++++ SUPPLIED MATERIAL ++++
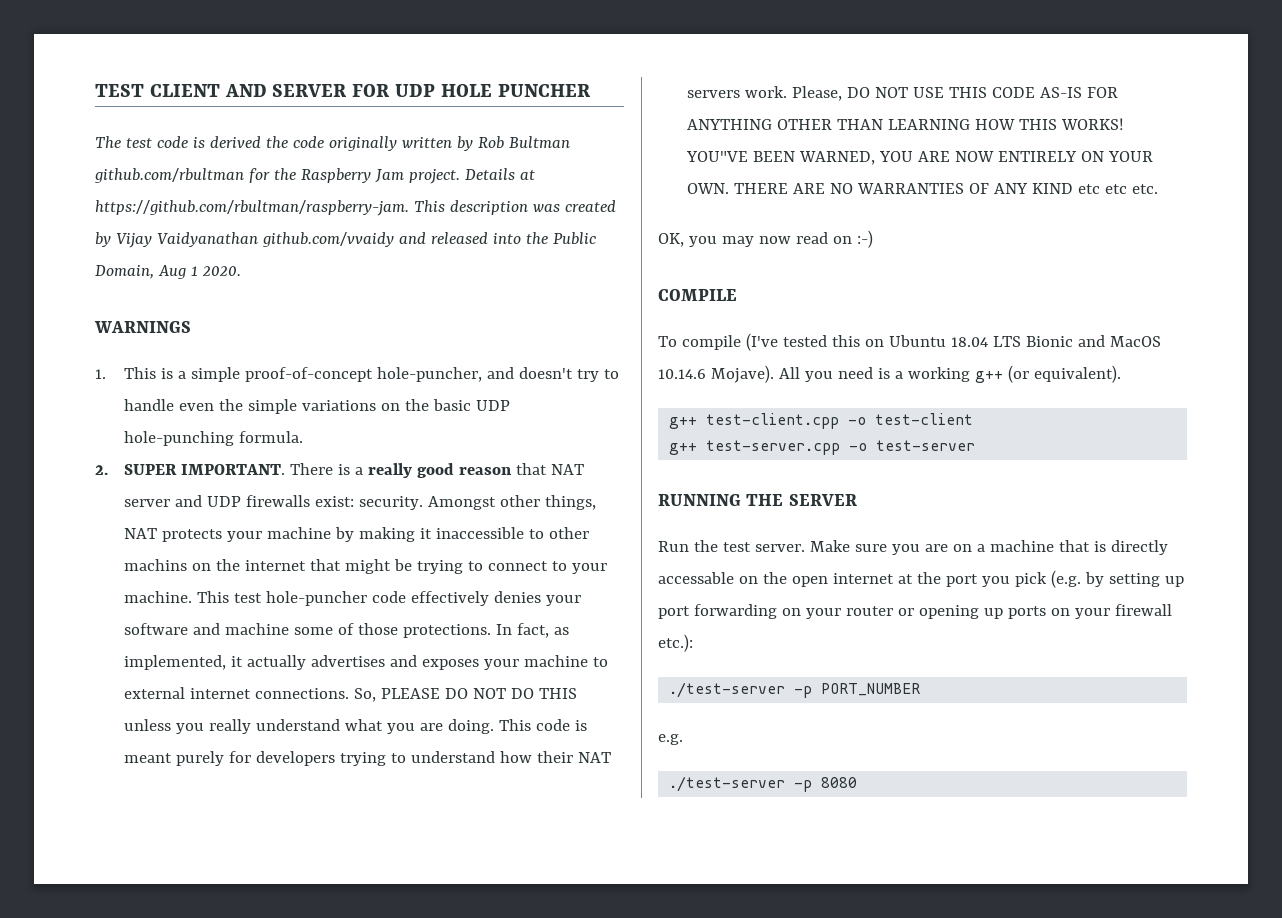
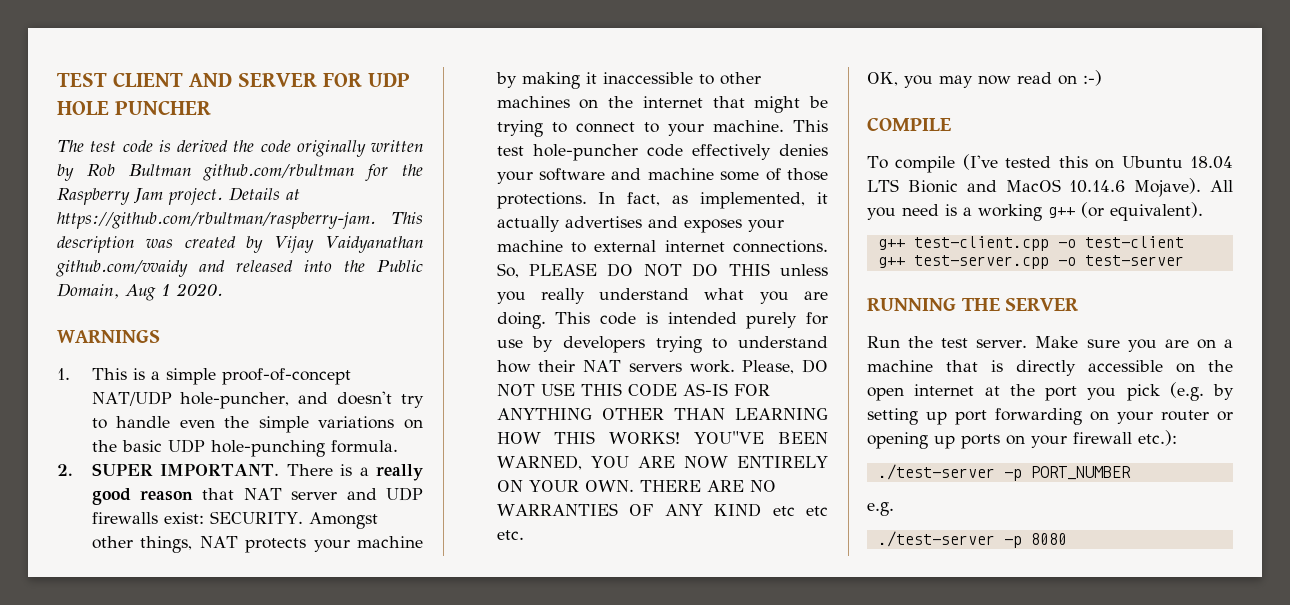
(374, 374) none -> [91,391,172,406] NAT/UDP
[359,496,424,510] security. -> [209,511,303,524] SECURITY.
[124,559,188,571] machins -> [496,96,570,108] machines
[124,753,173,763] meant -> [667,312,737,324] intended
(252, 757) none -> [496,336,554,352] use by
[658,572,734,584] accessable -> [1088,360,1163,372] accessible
++++
* _EXERCISE AIM_: Take from the material above every line that includes the word "none".

* _SOLVED PROBLEM_:
(374, 374) none -> [91,391,172,406] NAT/UDP
(252, 757) none -> [496,336,554,352] use by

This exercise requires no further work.